As many people prepare to take the new Swine Flu or H1N1 Flu vaccine, questions have come up over the safety of those immunizations. We asked Inyo-Mono Health Director Dr. Rick Johnson about a syndrome believed connected to a Swine Flu vaccine back in the 70s.dr._rick_johnson_8-25

Dr. Johnson said, “You may remember that in 1976 there was an outbreak of Swine Flu in Fort Dix among basic recruits. 400 soldiers became sick, with one death. President Ford authorized the production of 46 million doses of vaccine in response to that.”

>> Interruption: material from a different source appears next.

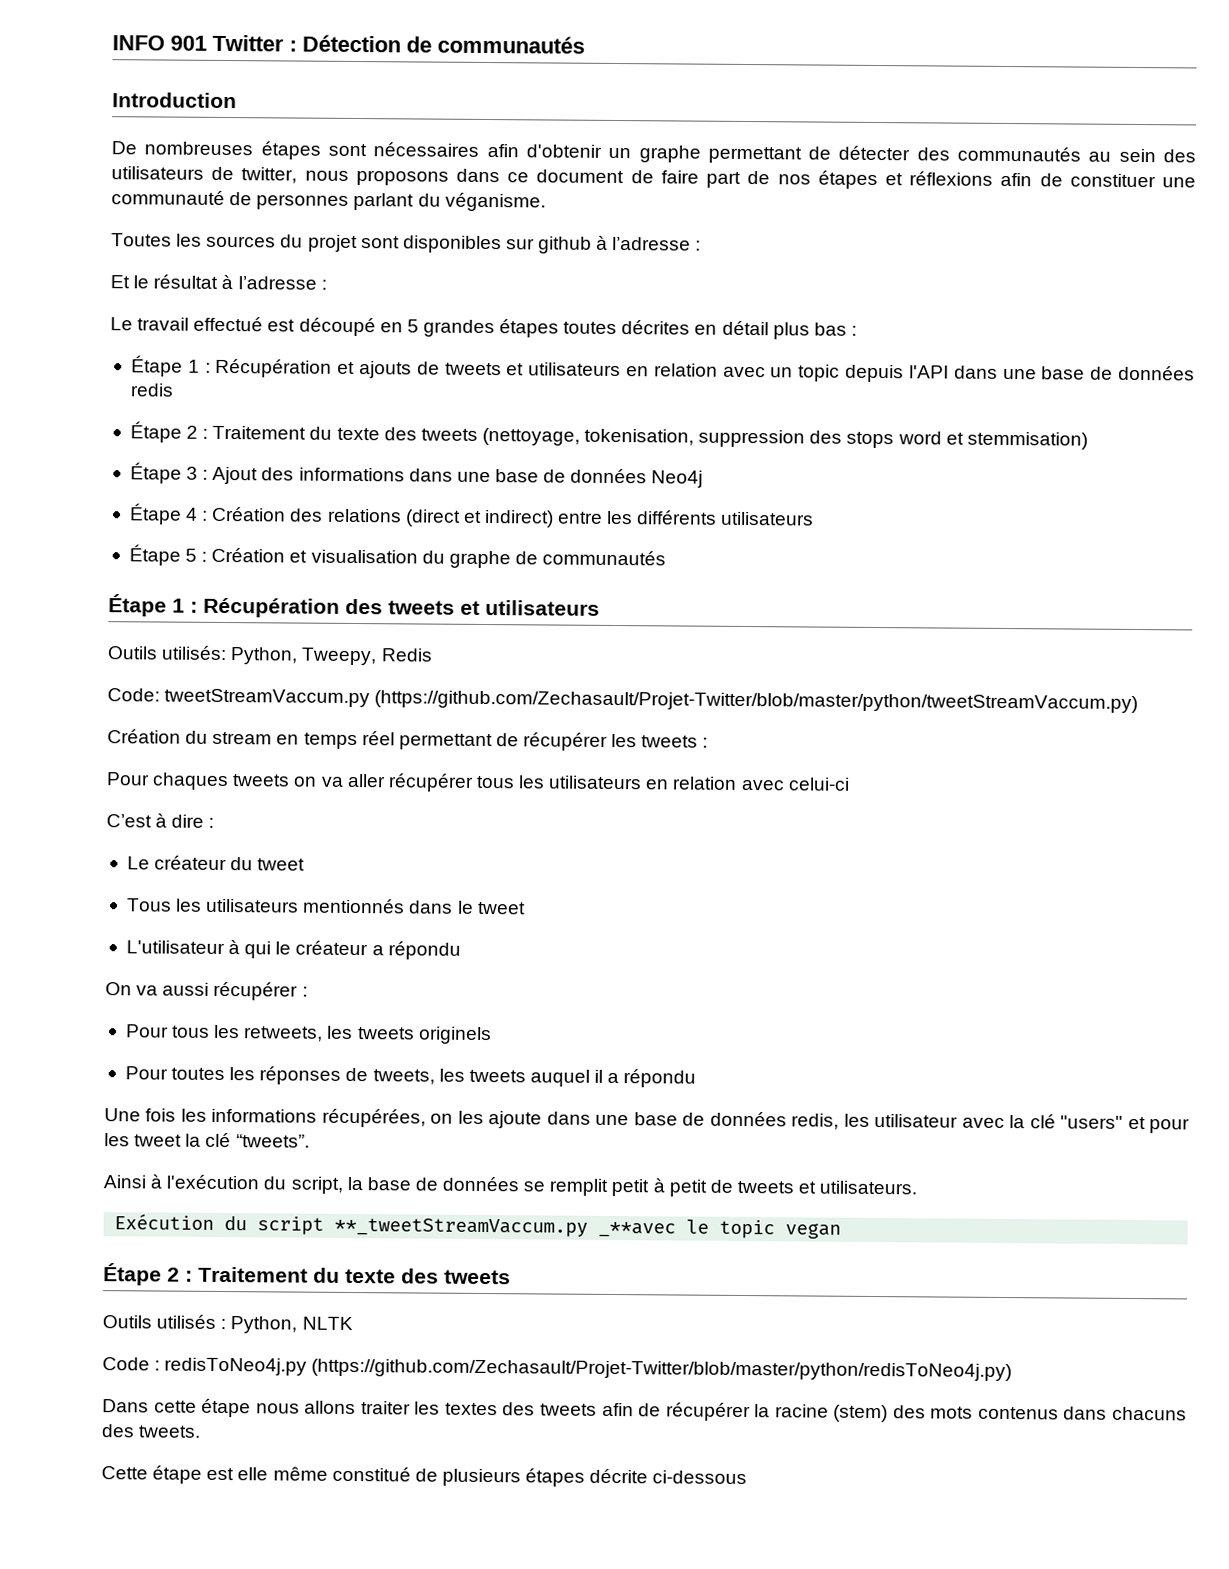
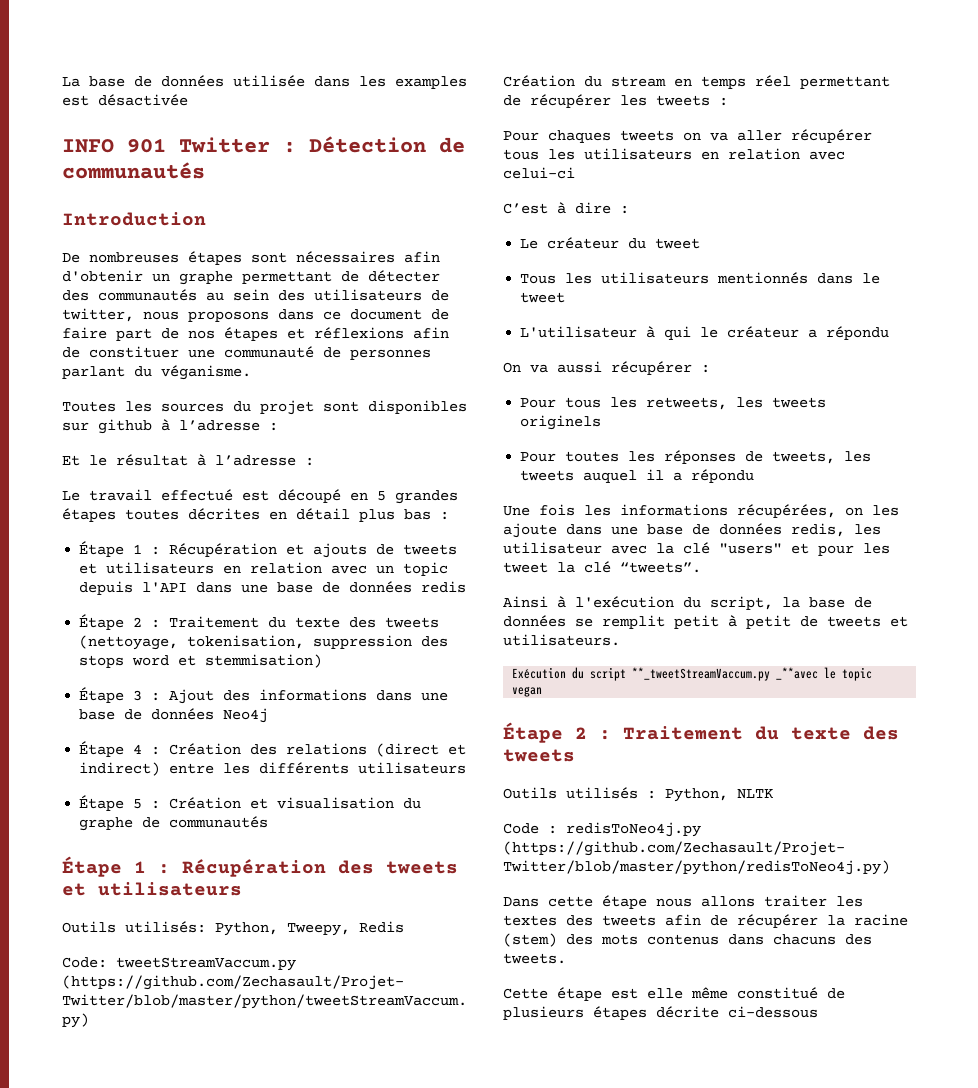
(112, 43) none -> [62,75,467,89] [62,94,188,106] La base de données utilisée dans les examples est désactivée //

The doctor said that as a result of the vaccine campaign, a number of people contracted what’s called Guillain-Barre Syndrome which causes paralysis of the lower extremities. Johnson said that was back in 1976. He added that although vaccine is still made in eggs, he said we’ve come a long way in terms of vaccine safety since that time. “Clinical trials are now underway at eight different centers around the country, among adults now for about two weeks and among children starting this week.”

Results are expected out in mid-September. Dr. Johnson said that so far, very preliminary results look very encouraging in terms of the safety of the vaccine. But the doctor said in the Eastern Sierra, he will need assurances of the vaccine safety. “We will not issue any guidelines about giving the vaccine,” he said, “until we are satisfied that the safety data is sufficient to justify giving a vaccine.”

Currently, vaccines are expected to be available in October.